![]() |
Sumber: Facebook |
Masih teringat dalam
benak saya, bagaimana perubahan demi perubahan di Tanah Papua. Banyak
warna-warninya. Sedih dan gembira satu jurusan. Secarik kertas pun
ternyata masih terselip di buku catatan harian tentang Tanah Papua dari
hari lepas hari.
Perjalanan tahun 2000 di Tanah Papua, ternyata terisi dengan berbagai peristiwa yang tak terbayangkan. Orang papua tidak pernah akan melupakannya. kala itu Papua mendapat signal kebebasan culture oleh presiden Gus Dur. peristiwa Musyawarah Besar Papua dan Kongres Rakyat Papua II adalah dua tonggak sejarah terpenting dalam tahun tersebut. Gagasan-gagasan Papua Baru pun mulai terdengar di mana-mana. Sudah tentu menyedot perhatian dari segala pihak berkepentingan, mulai dari Papua, Jakarta hingga dunia internasional.
Banyak catatan peristiwa pula yang terjadi dalam tahun 2000 hingga 2012 ini. Musyawarah Besar Papua dan Kongres Rakyat Papua II hanya mungkin terjadi dalam era pemerintahan Indonesia yang saat itu sedang bergerak dari otoritarianisme menuju sistem yang demokratis. Namun demikian dimasa pasca reformasi ini, ternyata pola-pola kebijakan negara pun belum berpihak pada kepentingan masyarakat Papua. Kesejahteraan umum masyarakat pun belum memadai. Rangkaian tindak kekerasan berdimensi hak asasi manusia pun terjadi hampir di seluruh belahan Tanah Papua. Kekuatan Hukum sebagai 'panglima tertinggi' pun ternyata merendah dan takluk di hadapan aparat keamanan negara-pelaku tindak kekerasan.
Tom Beanal, ketika menyampaikan tuntutannya di hadapan Presiden Gus Dur di Gedung Negara Jayapura pada pagi hari setelah menyaksikan terbitnya matahari pagi di awal tahun baru 2000 itu, Tom meminta pemerintah segera mengakui dan mengembalikan hak kemerdekaan bangsa papua barat pada 1961. Pihaknya juga meminta agar presiden menindaklanjuti dialog nasional dan memprakarsai dialog internasional mengenai sejarah proses masuknya irian barat ke dalam NKRI. Sedangkan Theys Hiyo Eluay (alm) meminta pergantian nama Irian Jaya menjadi Papua dan sekaligus menegaskan kembali pentingnya pelurusan sejarah dengan pengembalian kedaulatan bangsa papua yang sudah pernah merdeka pada 1 desember 1961. Gus Dur serta merta menyatakan sikapnya bahwa menolak keinginan bangsa Papua untuk memisahkan diri dari NKRI. Jawabannya di kemudian hari adalah Bintang Kejora boleh berkibar sebagai simbol culture dan Irian menjadi Papua. UU Otsus 2001 adalah legitimasi Irian menjadi Papua, kecuali simbol culture itu tetap simbol separatisme. Maka, korban pun berjatuhan di mana-mana hampir di seluruh belahan Tanah Papua pada sebelum dan sesudah Mubes Papua dan Kongres Rakyat Papua II. Akhirnya OTSUS menjadi seakan 'obat penenang' dan 'gula-gula' reformasi itu. OTSUS pun mendapat perlawanan di mana-mana karena dianggap bukan solusi yang diharapkan oleh orang Papua.
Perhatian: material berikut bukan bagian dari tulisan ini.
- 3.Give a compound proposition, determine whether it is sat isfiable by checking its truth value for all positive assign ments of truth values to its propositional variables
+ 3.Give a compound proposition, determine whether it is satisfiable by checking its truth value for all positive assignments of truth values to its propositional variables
Kesatuan orang Papua pun mulai dipecahkan dengan pemekaran wilayah provinsi dan kabupaten yang menjamur di Tanah Papua sebagai bagian dari politik 'gula-gula' OTSUS itu. Hampir semua orang sudah terlena oleh OTSUS itu, dimana orang hanya berpikir untuk bersaing dalam pemekaran wilayah administrasi provinsi dan kabupaten baru hingga 'gesek-menggesek' demi jabatan. Namun kesadaran kembali dari buaian OTSUS itu akhirnya sempat menguat seketika setelah LIPI meluncurkan buku Papua Road Map setelah 10 tahun OTSUS berjalan. Gagasan Dialog Nasional pun terangkat kembali ke permukaan publik. Pro dan kontra soal Dialog Nasional (Jakarta - Papua) pun nampak, hingga pada akhirnya terjadilah Kongres Rakyat Papua III di Lapangan Zakheus, Abepura. Berbeda dengan KRP II, pelaksanaan KRP III akhirnya dibubarkan secara paksa dan seakan-akan semua orang Papua dipaksa pula untuk diam.
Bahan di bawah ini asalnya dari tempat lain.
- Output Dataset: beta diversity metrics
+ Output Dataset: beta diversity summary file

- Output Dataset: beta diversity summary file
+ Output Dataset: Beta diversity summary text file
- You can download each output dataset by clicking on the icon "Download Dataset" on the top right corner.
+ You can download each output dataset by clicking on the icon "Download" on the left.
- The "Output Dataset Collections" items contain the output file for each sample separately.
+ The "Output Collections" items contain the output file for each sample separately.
Izin-izin pengelolaan sumberdaya alam pada semua sektor pun semakin dilancarkan di Tanah Papua. Menambah kehancuran yang sudah ada jauh sebelumnya. Pemekaran wilayah kabupaten baru pun semakin gencar disetujui dan mudah sekali prosesnya, ketimbang menyetujui peraturan daerah khusus (perdasus) sesuai amanat OTSUS untuk mengakui dan melindungi hak-hak dasar orang asli Papua. makna OTSUS pun akhirnya bergeser jauh dari ide dan tujuan awalnya. akibatnya konflik kepentingan dan hilangnya kepercayaan masyarakat terhadap pemerintah sebagai warna pelaksanaan OTSUS di Tanah Papua.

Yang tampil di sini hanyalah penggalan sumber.